Chopp shuns the limelight, believing in empowering and featuring caucus members on specific issues — a leftover practice from his days as a community organizer in Seattle. He often stays away from press conferences featuring the caucus’ leaders, routinely deferring to Sullivan as the face of the caucus to the press. He constantly talks with caucus members and visits politicians all over the state, developing an almost encyclopedic knowledge over the years of all 49 legislative districts, a key to molding legislative strategy to keep the Democrats a majority in the House.
"Frank thinks 15 moves ahead," said Sen. Jamie Pedersen, D-Seattle, in a 2014 interview. Pedersen served with Chopp as a state representative and currently represents his 43rd District in the Senate.
“He’s able to process information at an incredible speed. Frank has a wide bandwidth,” said Spokane Democrat Ormsby in a 2017 interview.
Chopp almost compulsively writes lists of information, thoughts and follow-up chores brought up in conversations.
He has picked up a reputation as a behind-the-scenes overlord — seen admirably by his allies and frequently described as sinister by Republican opponents in both the House and Senate. In a 2017 Elway survey of Olympia lobbyists, one anonymous lobbyist wrote that Chopp “operates like a Mafioso lord behind the scenes.”
However, Rep. J.T. Wilcox, newly elected House minority leader and longtime Yelm Republican, said in a written statement: “I admire Frank. He is a link to a time when parties represented both rural and urban communities. I believe Frank has always maintained a statewide point of view and tried to be fair as speaker of the House. On a personal note, I especially appreciate the fact that shortly after I was elected House Republican leader, Frank came out to the farm and visited with me and my family for several hours. I also know that over the years he has reached out to help members, including Republicans, during difficult times.”
Gov. Jay Inslee said in a statement: "There are few who work harder and with more heart than Frank Chopp. He has dedicated his career to lifting people out of poverty and strengthening economic security and opportunity for all Washingtonians.”
Chopp’s family immigrated from Croatia in the early 20th century. His father, who worked in the old Roslyn coal mine at the age of 12, was a union member.
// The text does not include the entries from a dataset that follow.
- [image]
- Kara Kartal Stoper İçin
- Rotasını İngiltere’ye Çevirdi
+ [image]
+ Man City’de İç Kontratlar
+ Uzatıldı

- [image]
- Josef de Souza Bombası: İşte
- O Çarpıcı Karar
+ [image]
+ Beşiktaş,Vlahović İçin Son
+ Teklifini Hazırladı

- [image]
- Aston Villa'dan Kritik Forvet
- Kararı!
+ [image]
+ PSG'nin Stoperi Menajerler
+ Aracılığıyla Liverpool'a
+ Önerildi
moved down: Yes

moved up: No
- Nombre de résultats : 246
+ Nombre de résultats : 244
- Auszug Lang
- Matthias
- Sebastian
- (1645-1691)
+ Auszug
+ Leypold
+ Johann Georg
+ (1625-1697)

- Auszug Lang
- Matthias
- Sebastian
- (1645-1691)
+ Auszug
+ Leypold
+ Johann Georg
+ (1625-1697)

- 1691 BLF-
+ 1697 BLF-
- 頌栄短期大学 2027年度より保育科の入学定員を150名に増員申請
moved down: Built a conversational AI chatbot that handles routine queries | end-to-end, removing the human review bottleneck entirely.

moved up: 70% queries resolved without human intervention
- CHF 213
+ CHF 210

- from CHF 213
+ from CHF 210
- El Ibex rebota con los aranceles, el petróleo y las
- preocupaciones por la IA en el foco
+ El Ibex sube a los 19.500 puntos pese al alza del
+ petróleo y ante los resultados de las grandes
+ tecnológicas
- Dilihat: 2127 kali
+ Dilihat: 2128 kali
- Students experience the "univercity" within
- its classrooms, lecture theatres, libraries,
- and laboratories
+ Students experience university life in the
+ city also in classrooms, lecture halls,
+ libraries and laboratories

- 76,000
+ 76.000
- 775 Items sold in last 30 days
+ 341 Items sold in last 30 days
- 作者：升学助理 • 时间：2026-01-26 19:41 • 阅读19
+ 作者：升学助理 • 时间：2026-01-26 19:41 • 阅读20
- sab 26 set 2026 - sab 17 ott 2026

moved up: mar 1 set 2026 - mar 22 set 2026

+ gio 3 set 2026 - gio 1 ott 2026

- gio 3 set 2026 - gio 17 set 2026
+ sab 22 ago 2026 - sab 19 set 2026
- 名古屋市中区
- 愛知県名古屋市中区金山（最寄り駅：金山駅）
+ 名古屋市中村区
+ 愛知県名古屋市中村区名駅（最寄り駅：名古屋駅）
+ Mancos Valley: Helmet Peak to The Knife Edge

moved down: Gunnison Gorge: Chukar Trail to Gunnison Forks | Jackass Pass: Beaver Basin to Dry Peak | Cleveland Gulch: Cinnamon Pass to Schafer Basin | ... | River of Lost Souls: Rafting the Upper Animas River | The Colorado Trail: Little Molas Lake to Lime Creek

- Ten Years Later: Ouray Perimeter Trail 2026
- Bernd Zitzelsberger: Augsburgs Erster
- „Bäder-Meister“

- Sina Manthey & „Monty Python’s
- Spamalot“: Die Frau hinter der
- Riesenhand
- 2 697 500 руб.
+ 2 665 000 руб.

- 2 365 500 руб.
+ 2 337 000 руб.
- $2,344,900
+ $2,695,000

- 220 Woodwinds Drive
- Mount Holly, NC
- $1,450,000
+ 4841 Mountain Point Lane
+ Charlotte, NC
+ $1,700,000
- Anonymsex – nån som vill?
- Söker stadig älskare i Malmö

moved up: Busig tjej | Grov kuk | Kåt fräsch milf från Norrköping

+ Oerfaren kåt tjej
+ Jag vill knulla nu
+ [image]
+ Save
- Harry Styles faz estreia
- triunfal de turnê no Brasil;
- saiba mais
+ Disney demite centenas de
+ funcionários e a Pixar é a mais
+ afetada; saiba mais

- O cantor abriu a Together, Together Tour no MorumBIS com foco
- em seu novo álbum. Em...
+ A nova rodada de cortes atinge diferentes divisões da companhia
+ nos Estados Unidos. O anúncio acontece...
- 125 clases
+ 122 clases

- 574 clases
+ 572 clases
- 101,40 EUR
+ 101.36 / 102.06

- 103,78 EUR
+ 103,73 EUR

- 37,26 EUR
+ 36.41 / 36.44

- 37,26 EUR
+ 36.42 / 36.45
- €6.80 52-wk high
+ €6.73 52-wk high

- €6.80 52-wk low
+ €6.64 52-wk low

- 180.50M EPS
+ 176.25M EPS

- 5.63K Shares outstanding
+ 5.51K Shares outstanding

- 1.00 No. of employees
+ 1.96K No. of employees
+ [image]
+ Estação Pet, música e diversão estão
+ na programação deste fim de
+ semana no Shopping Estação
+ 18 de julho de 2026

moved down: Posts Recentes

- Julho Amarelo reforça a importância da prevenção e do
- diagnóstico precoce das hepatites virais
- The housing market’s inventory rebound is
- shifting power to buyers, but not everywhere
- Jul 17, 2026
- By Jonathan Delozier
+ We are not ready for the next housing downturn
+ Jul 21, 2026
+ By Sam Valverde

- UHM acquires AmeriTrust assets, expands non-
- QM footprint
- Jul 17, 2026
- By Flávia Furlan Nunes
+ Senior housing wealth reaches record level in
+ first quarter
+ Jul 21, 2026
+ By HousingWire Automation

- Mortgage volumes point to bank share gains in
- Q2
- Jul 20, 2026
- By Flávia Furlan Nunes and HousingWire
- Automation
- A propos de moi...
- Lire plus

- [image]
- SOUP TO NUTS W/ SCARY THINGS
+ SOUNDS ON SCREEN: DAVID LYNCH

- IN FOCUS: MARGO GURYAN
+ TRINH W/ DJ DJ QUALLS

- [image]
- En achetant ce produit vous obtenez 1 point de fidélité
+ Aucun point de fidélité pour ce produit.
Social issues dominated the dinner table, and Chopp always knew he would go into some type of social activism. “We believed in raising everybody up,” Chopp said of his family in a 2017 interview.
Chopp grew up in Bremerton and graduated from the University of Washington before working as a community organizer. Eventually he would become executive director of the Fremont Public Association and that organization — more recently called Solid Ground — helped set up an emergency food bank, a clothing bank and an employment program.
He views his caucus’ greatest achievements during his speakership as the Apple Health for All Act, funding basic education, paid family leave, the legalization of gay marriage, the Voting Rights Act, the Dream Act and numerous infrastructure projects, including about 70 housing projects in the Seattle area.